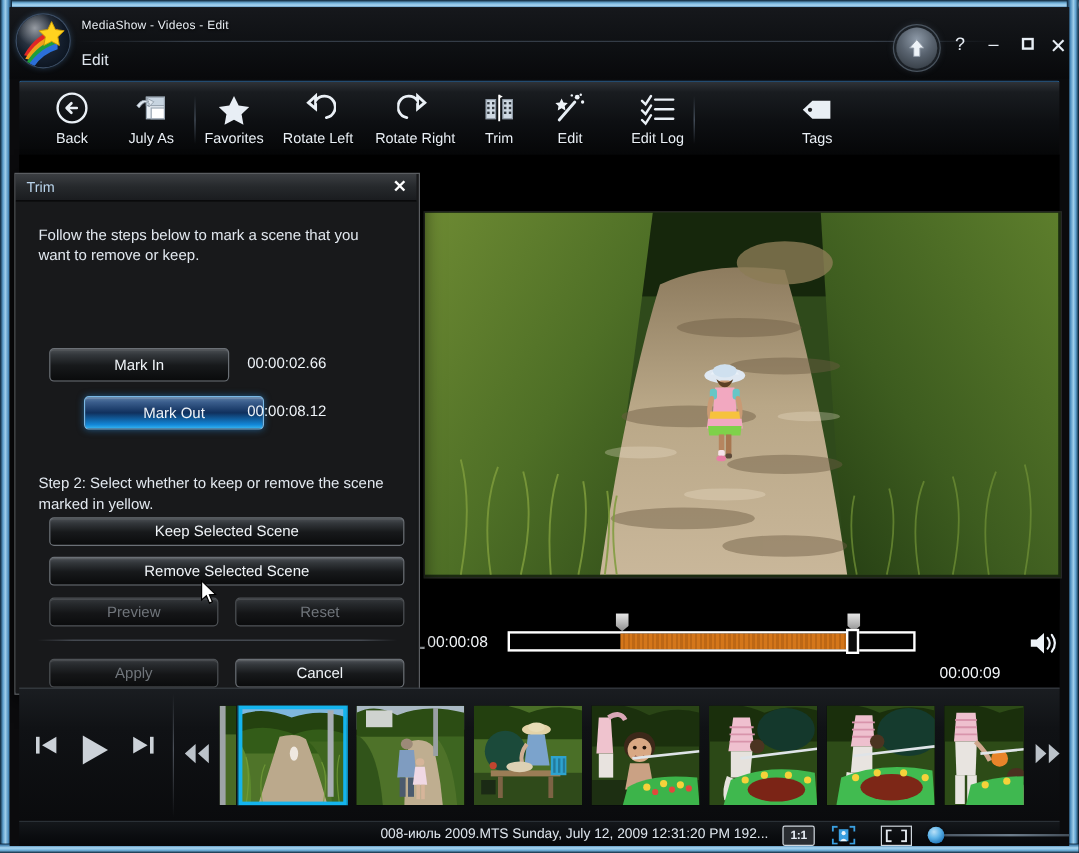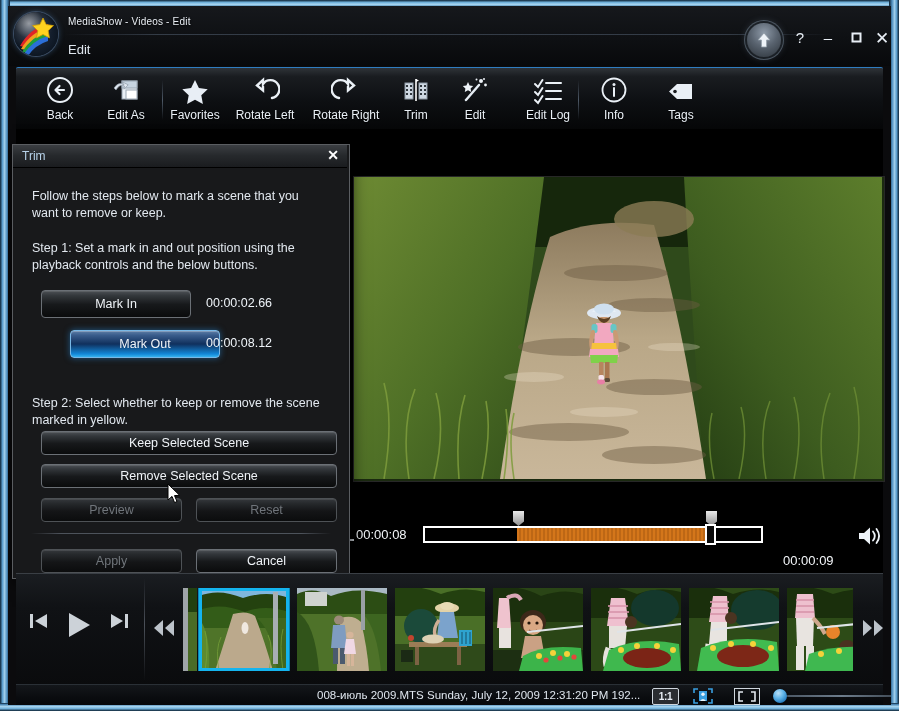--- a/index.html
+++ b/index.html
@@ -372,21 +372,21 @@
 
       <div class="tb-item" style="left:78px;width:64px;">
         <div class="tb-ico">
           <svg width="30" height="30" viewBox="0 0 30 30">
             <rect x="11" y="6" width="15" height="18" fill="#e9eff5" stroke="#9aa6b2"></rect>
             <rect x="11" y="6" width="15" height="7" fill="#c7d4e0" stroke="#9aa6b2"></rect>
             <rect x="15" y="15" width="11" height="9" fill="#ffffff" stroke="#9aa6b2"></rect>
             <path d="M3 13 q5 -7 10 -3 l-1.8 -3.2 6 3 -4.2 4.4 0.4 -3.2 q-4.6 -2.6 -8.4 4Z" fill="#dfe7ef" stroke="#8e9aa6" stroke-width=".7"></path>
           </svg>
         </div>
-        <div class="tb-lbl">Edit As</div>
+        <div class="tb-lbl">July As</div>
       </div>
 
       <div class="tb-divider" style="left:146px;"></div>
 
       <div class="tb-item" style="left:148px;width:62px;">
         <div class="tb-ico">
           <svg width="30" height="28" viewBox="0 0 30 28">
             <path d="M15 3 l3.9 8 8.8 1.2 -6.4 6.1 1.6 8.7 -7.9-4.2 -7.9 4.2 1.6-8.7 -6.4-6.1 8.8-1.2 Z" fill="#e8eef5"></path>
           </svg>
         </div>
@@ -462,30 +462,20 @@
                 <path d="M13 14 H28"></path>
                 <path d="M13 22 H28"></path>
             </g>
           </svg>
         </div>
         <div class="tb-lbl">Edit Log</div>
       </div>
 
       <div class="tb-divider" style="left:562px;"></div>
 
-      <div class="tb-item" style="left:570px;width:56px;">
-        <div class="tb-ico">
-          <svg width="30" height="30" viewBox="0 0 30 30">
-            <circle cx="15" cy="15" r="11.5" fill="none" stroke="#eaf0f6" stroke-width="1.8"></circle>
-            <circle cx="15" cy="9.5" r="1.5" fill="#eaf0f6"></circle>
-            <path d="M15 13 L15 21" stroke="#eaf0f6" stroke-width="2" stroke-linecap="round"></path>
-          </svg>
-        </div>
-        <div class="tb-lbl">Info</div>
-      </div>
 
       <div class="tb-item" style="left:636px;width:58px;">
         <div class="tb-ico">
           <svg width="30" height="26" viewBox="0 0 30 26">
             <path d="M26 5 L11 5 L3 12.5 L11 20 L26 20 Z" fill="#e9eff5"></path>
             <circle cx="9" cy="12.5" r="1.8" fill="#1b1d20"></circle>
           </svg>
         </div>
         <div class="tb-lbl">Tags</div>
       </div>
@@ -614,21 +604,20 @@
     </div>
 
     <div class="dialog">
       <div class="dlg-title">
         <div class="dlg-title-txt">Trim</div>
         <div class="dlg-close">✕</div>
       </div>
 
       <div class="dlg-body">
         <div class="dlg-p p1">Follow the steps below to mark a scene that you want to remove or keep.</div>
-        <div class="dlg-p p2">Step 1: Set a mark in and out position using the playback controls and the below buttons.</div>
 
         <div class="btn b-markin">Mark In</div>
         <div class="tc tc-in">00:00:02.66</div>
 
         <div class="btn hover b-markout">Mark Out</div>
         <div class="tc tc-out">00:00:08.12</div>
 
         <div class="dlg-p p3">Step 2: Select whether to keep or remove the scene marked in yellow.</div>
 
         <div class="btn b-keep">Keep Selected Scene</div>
▬▬▬▬▬▬▬▬▬▬
-- Task to carry out --
The answer must be every line from the records above that contains "Edit".

-- Output for this task --
-        <div class="tb-lbl">Edit As</div>
         <div class="tb-lbl">Edit Log</div>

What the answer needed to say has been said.